A 100% cash option is obligatory for employees over 55 years of age. Upon retirement an employee’s accumulated capital is converted into a life annuity.
The PPESV is optional to employees, but those who do participate are subject to monthly payment limits of e13 maximum per month or e156 per annum. This is increased by an investment bonus of 300% allowing an additional payout of e39 per month (e468 per annum). A second monthly payout can also be added. This comes out to a 0.32% maximum of gross salary, increased by 300% as above.
The assets must be saved for a minimum 10-year period, except in exceptional cases. At retirement, the employee may opt to take regular payments or a single or several predetermined lump sums.
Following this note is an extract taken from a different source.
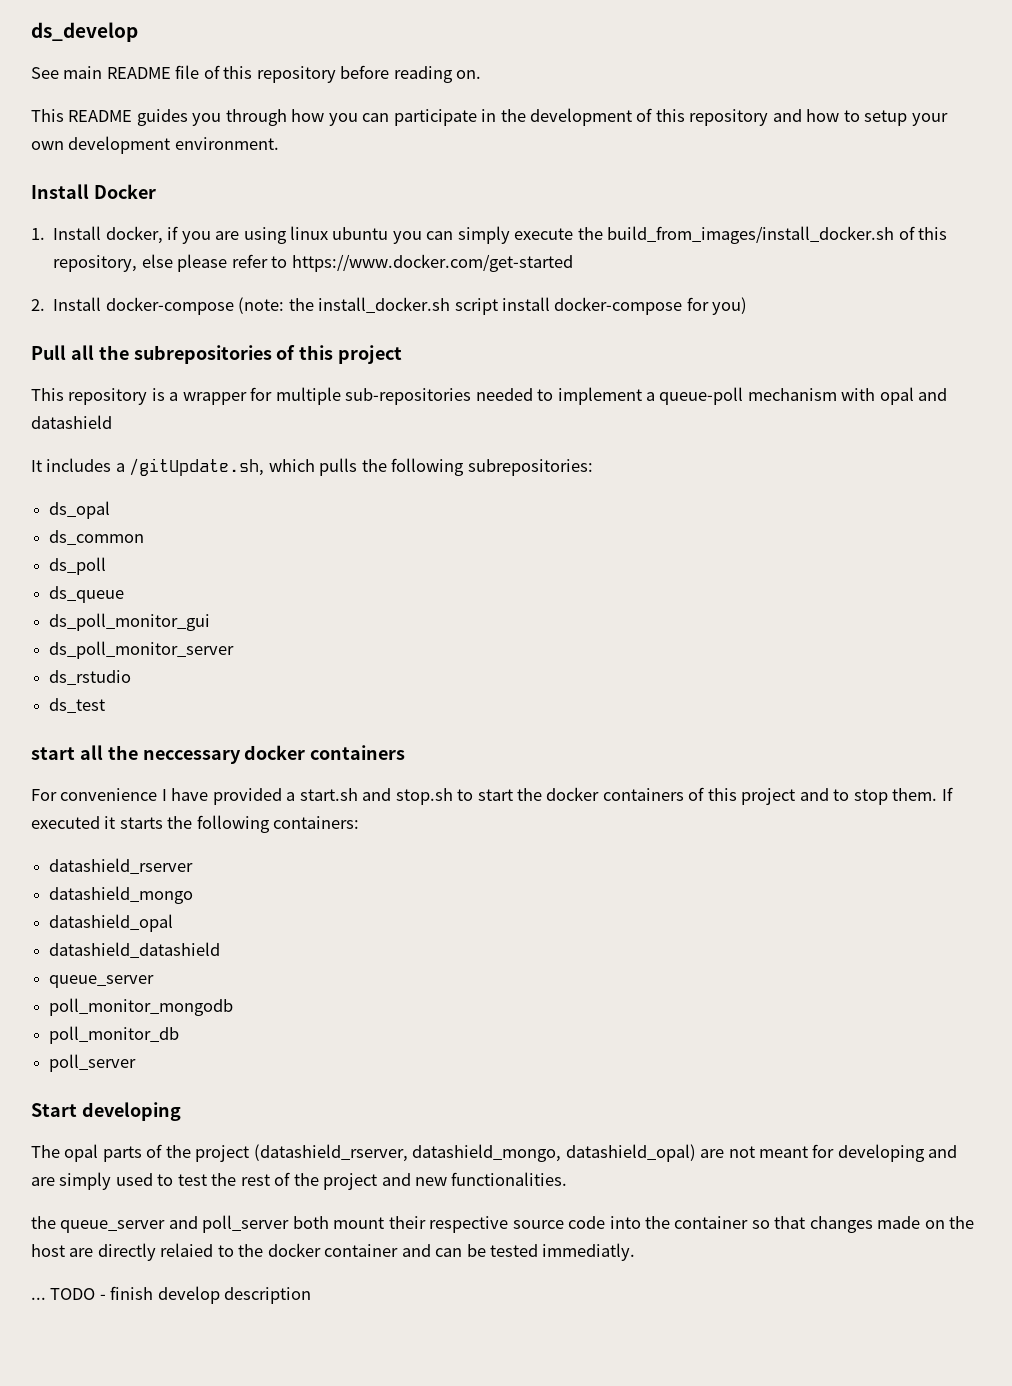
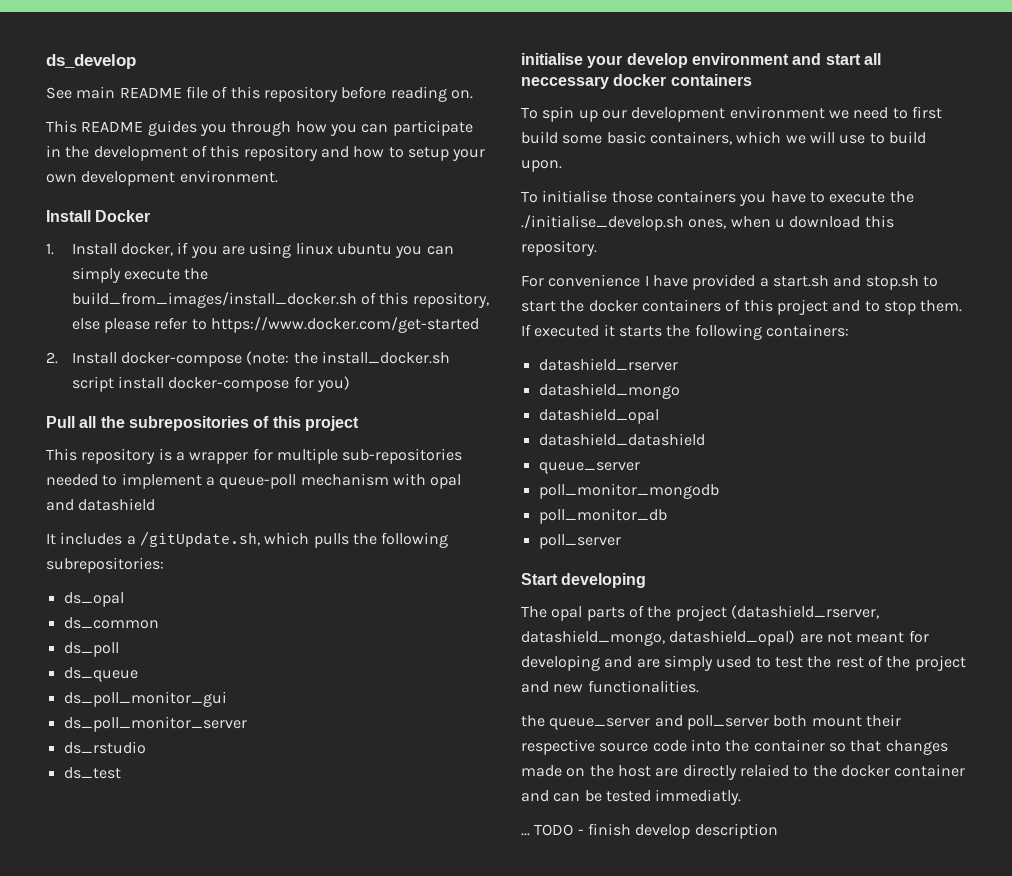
- start all the neccessary docker containers
+ initialise your develop environment and start all neccessary docker containers
+ To spin up our development environment we need to first build some basic containers, which we will use to build upon.
+ To initialise those containers you have to execute the ./initialise_develop.sh ones, when u download this repository.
Management of the PPESV is either ‘guided’ by AXA, depending on the number of years an employee has left before retirement, or self-determined by the employee who can choose how much to invest among eight FCPE (mutual funds). Under the guided management programme, employees can choose from four fund profiles. This allocation profile remains in place until retirement.
TotalFinaElf also runs a supplementary savings plan (PEC), again with optional participation and fixed monthly payments designated by the employee up to e1,080 per year. Employees may choose to invest assets among seven mutual funds and there is a five-year minimum saving period.
In terms of scheme communication, for both the PPESV and the PEC, members receive a statement of account giving full details of the position. Members also have permanent access via Minitel and the internet and a dedicated client helpdesk for employees.